Für die Beantwortung wird in einer Angebotsstudie das kulturelle Bildungsangebot in zwei ländlichen Kreisen in Bayern erfasst und sozialgeographisch analysiert: Der Landkreis Dachau (im Einzugsbereich der Metropole München) wird verglichen mit dem Landkreis Cham (peripher gelegen im Bayerischen Wald).

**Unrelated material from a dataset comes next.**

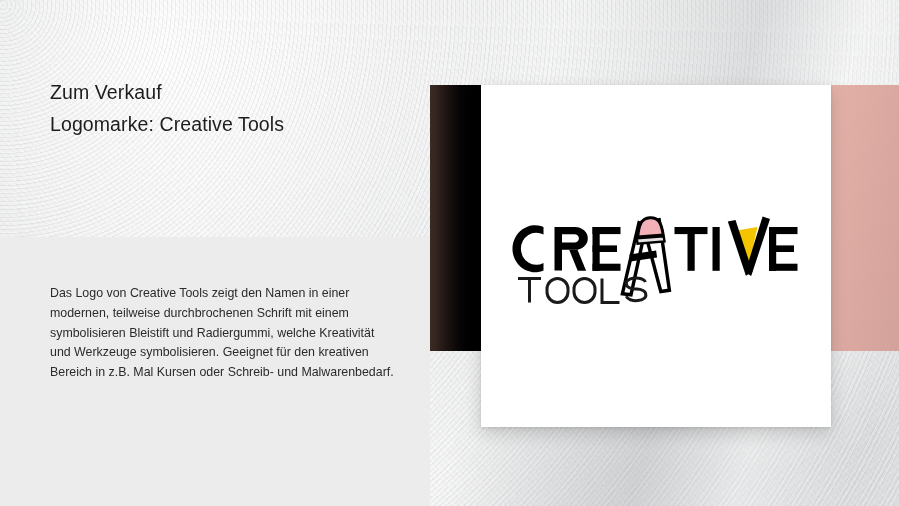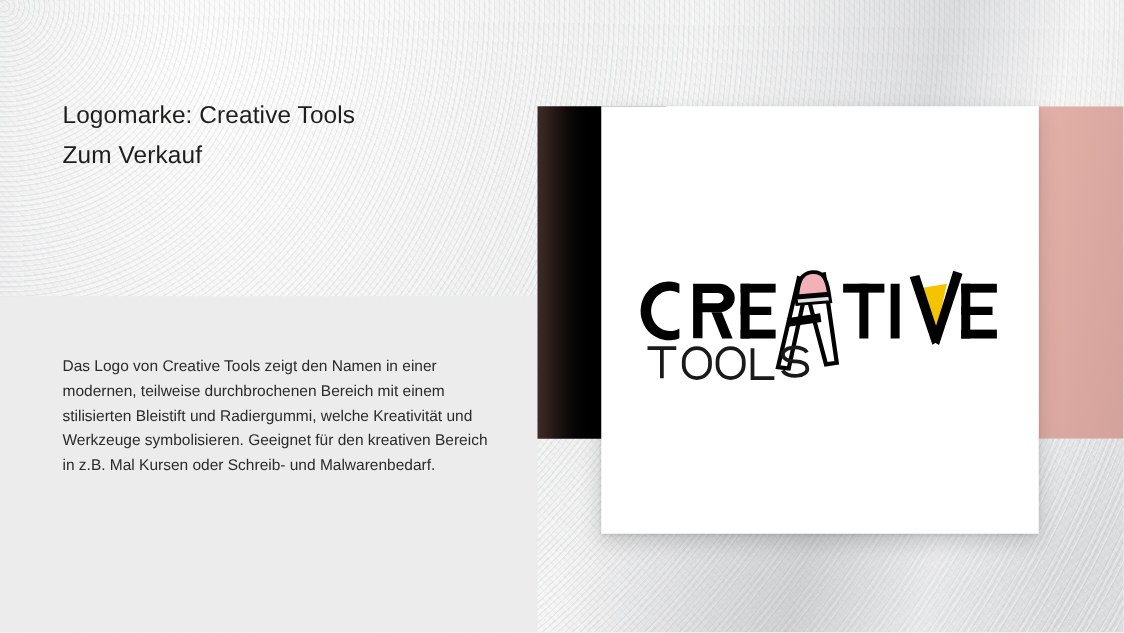"Logomarke: Creative Tools" span.line { order: before "Zum Verkauf" -> after "Zum Verkauf" }
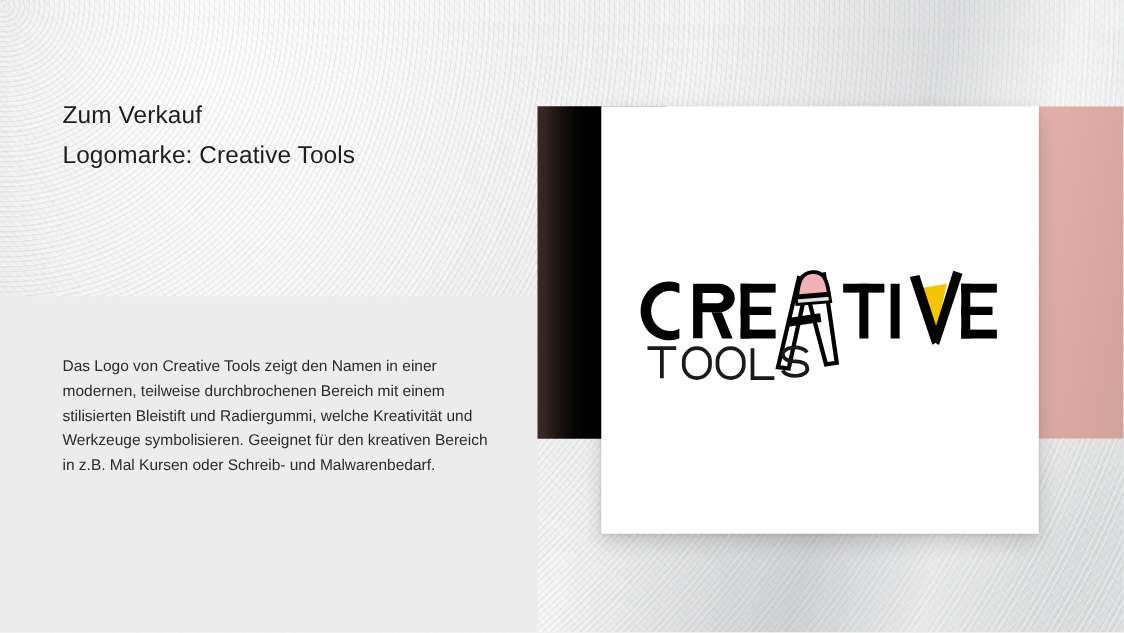"Das Logo von Creative Tools" p.body-copy { text: Bereich mit einem stilisierten -> Schrift mit einem symbolisieren }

Die Nutzer/innen ländlicher Bildungsangebote werden in einem Fall-Kontroll-Design befragt und mit Kontrollpersonen aus der allgemeinen Bevölkerung in diesen Kreisen verglichen. Durch einen Vergleich von kulturengagierten Personen mit anderen gleichaltrigen Personen gleichen Wohnorts und gleichen Geschlechts können die Gründe für kulturelles Engagement analysiert werden. Daraus können Konsequenzen für den weiteren Bedarf an kulturellen Angeboten abgeleitet werden

Ergänzend werden in zwei Vertiefungsstudien (Chorgesang / Bildende Künste) Teilnehmer/innen an Bildungsangeboten aus Metropolen mit solchen aus ländlichen Räumen auf spezifische Seh-/Hör-/Teilhabe-Motive und -Gewohnheiten mithilfe detaillierter psychologischer Erhebungsverfahren während ihrer kulturellen Aktivitäten untersucht. Es wird analysiert, inwiefern es regionale Unterschiede im ästhetischen Erleben und der Auswahl kultureller Angebote aufgrund unterschiedlicher Einflüsse in der Folge regional präkonfigurierter Angebote gibt.   Die Studien werden durch ein interdisziplinär zusammengesetztes Team aus Kunstdidaktik, Psychologie, Public Health Forschung und Lehr-Lernforschung in Kooperation mit regionalen kulturellen Akteur/innen konzipiert und durchgeführt, und die erarbeiteten Ergebnisse werden an die Akteur/innen kultureller Bildungsarbeit in den untersuchten peripheren Räumen rückgemeldet.